Kepala Badan Geologi, Lana Saria, menjelaskan bahwa rentetan erupsi tersebut berlangsung dalam waktu yang sangat pendek, hanya sekitar 10 hingga 15 detik untuk setiap letusan. "Hari ini kami mencatat ada delapan kali erupsi, namun durasinya sangat singkat. Jadi, penyebaran abu vulkanik tidak terjadi secara luas, hanya di sekitar area gunung saja," ujar Lana saat diwawancarai wartawan pada Selasa (8/9).

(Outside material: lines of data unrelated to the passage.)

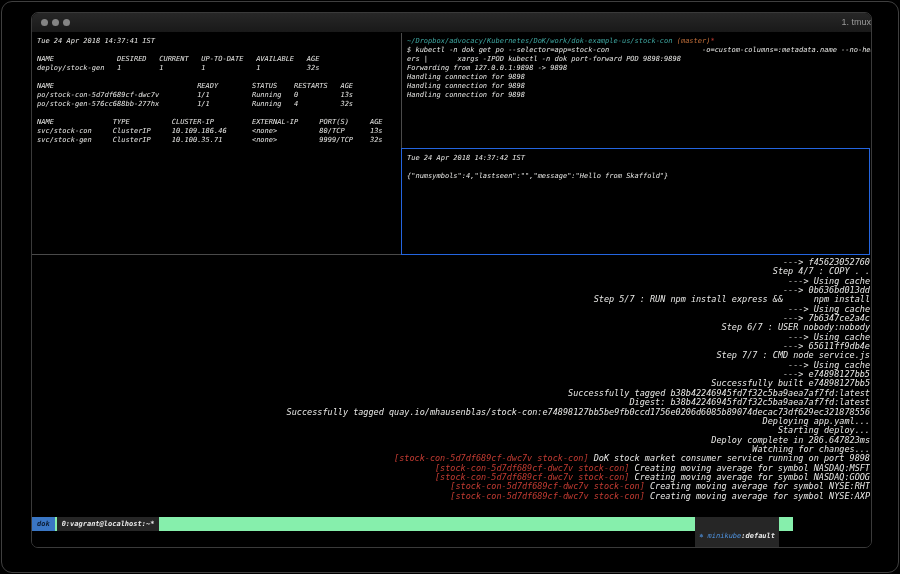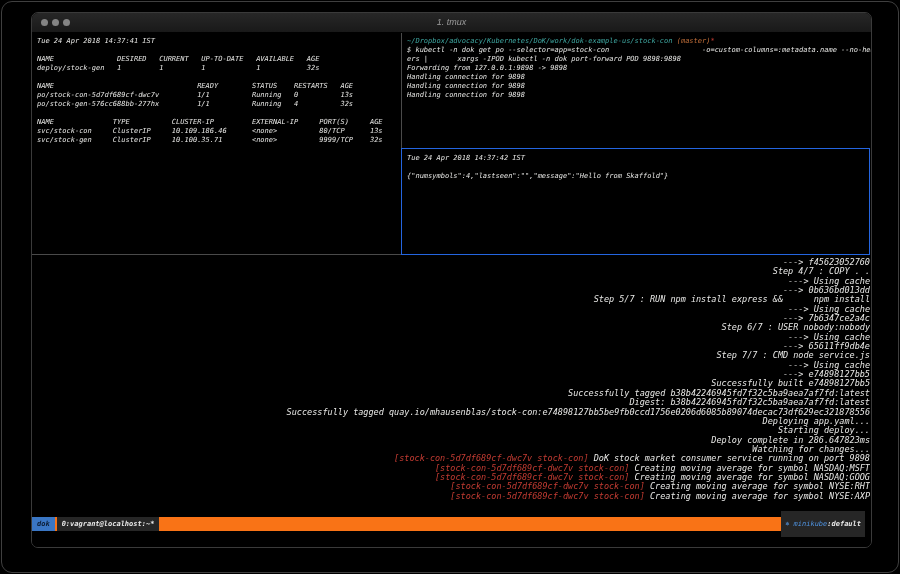--- a/index.html
+++ b/index.html
@@ -13,8 +13,8 @@
             border-bottom:1px solid #000;}
   .lights{position:absolute;left:9px;top:6px;display:flex;gap:4px;}
   .light{width:7px;height:7px;border-radius:50%;background:#848484;border:none;padding:0;}
-  .wtitle{text-align:center;line-height:19px;font-family:"Liberation Sans",sans-serif;
-          font-size:9px;color:#9a9a9a;font-style:italic;}
+  .wtitle{text-align:right;line-height:19px;font-family:"Liberation Sans",sans-serif;
+          font-size:9px;color:#9a9a9a;}
 
   .term{position:absolute;left:0;top:20px;right:0;bottom:0;background:#000;font-style:italic;}
   .pane{position:absolute;overflow:hidden;color:#e8e8e6;}

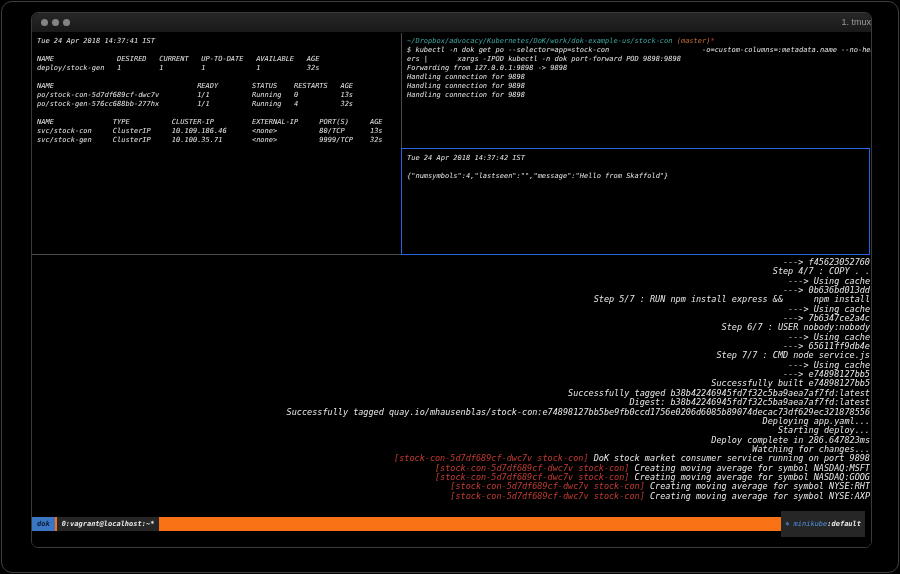--- a/index.html
+++ b/index.html
@@ -42,8 +42,8 @@
   .c-orange{color:#c4703a;}
   .c-red{color:#c23b32;}
 
-  .statusbar{position:absolute;left:0;top:484px;width:833px;height:14px;background:#f97316;
-             display:flex;align-items:center;font-size:7px;}
+  .statusbar{position:absolute;left:0;top:484px;width:761px;height:14px;background:#86efac;
+             display:flex;align-items:flex-start;font-size:7px;}
   .st-session{background:#3a76c4;color:#0b1c33;font-weight:bold;line-height:14px;padding:0 5px;}
   .st-window{background:#262626;color:#e9e9e9;font-weight:bold;line-height:14px;padding:0 5px;margin-left:2px;}
   .st-spacer{flex:1;}

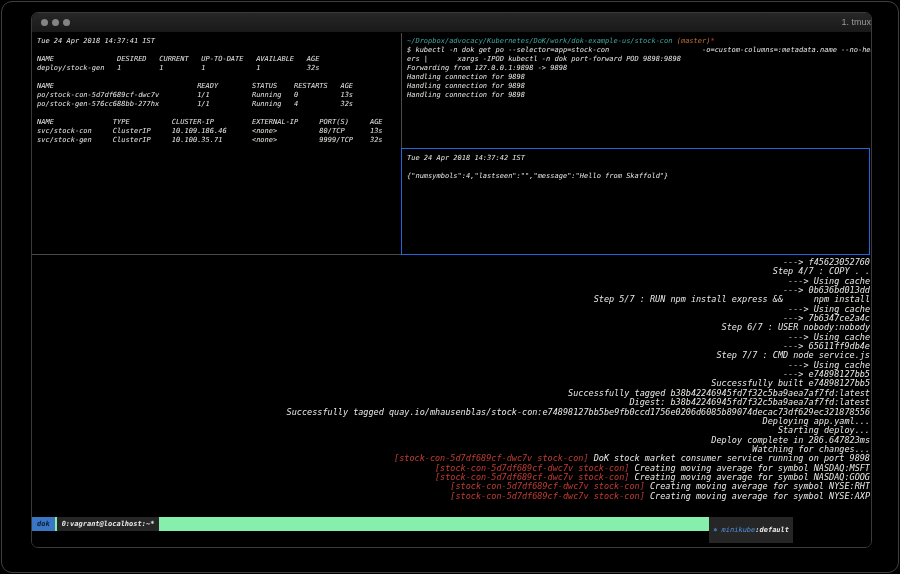--- a/index.html
+++ b/index.html
@@ -47,7 +47,7 @@
   .st-session{background:#3a76c4;color:#0b1c33;font-weight:bold;line-height:14px;padding:0 5px;}
   .st-window{background:#262626;color:#e9e9e9;font-weight:bold;line-height:14px;padding:0 5px;margin-left:2px;}
   .st-spacer{flex:1;}
-  .st-right{background:#262626;line-height:14px;padding:6px 4px;margin-right:0;}
+  .st-right{background:#262626;line-height:14px;padding:12px 4px;margin-right:14px;}
   .st-kube{color:#4f93e0;}
   .st-ns{color:#e9e9e9;font-weight:bold;}
 </style>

Lana menambahkan bahwa radius sebaran abu tidak melebihi tiga kilometer dari pusat aktivitas. Oleh karena itu, radius aman tiga kilometer dari kawah masih tetap diberlakukan dan tidak boleh dimasuki oleh masyarakat maupun wisatawan.
Status Siaga dan Fase Strombolian
Lana menegaskan bahwa status Gunung Anak Krakatau masih berada pada Level III atau "Siaga". Saat ini, gunung tersebut memasuki fase Strombolian, yang merupakan karakteristik alami dari Anak Krakatau. "Dengan kembalinya fase erupsi ke karakter Anak Krakatau, Insya Allah ini sudah kembali pada sifat aslinya," kata Lana. Ia menjelaskan bahwa fase Strombolian ditandai dengan erupsi yang memiliki amplitudo tidak terlalu luas, tidak terlalu panjang, dan durasi yang singkat.
Potensi Abu Vulkanik Tetap Ada
Meskipun demikian, potensi bahaya abu vulkanik tetap ada dan terus dipantau. Lana menyebutkan bahwa penyebaran abu sangat dipengaruhi oleh arah angin dan intensitas erupsi. "Ancaman itu masih ada. Penyebaran abu vulkanik tetap kami nyatakan sebagai potensi risiko bahaya, namun semua tergantung pada arah angin, kolom udara, dan intensitas erupsi," jelasnya. Namun, jika erupsi tetap dalam fase Strombolian, penyebaran abu diperkirakan tidak akan terlalu jauh.
Penurunan Aktivitas Seismik
Dari sisi pengamatan seismik, Lana mengklaim adanya penurunan pergerakan sejak tanggal 5 September. "Berdasarkan pengamatan seismik kami, pergerakan seismik sudah menurun sejak 5 September. Aktivitas vulkanik memang masih terekam, namun itu adalah hal yang wajar karena adanya pergerakan fluida di dalam tubuh gunung api itu sendiri," pungkasnya, memastikan bahwa kondisi gunung tetap dalam pengawasan ketat Badan Geologi.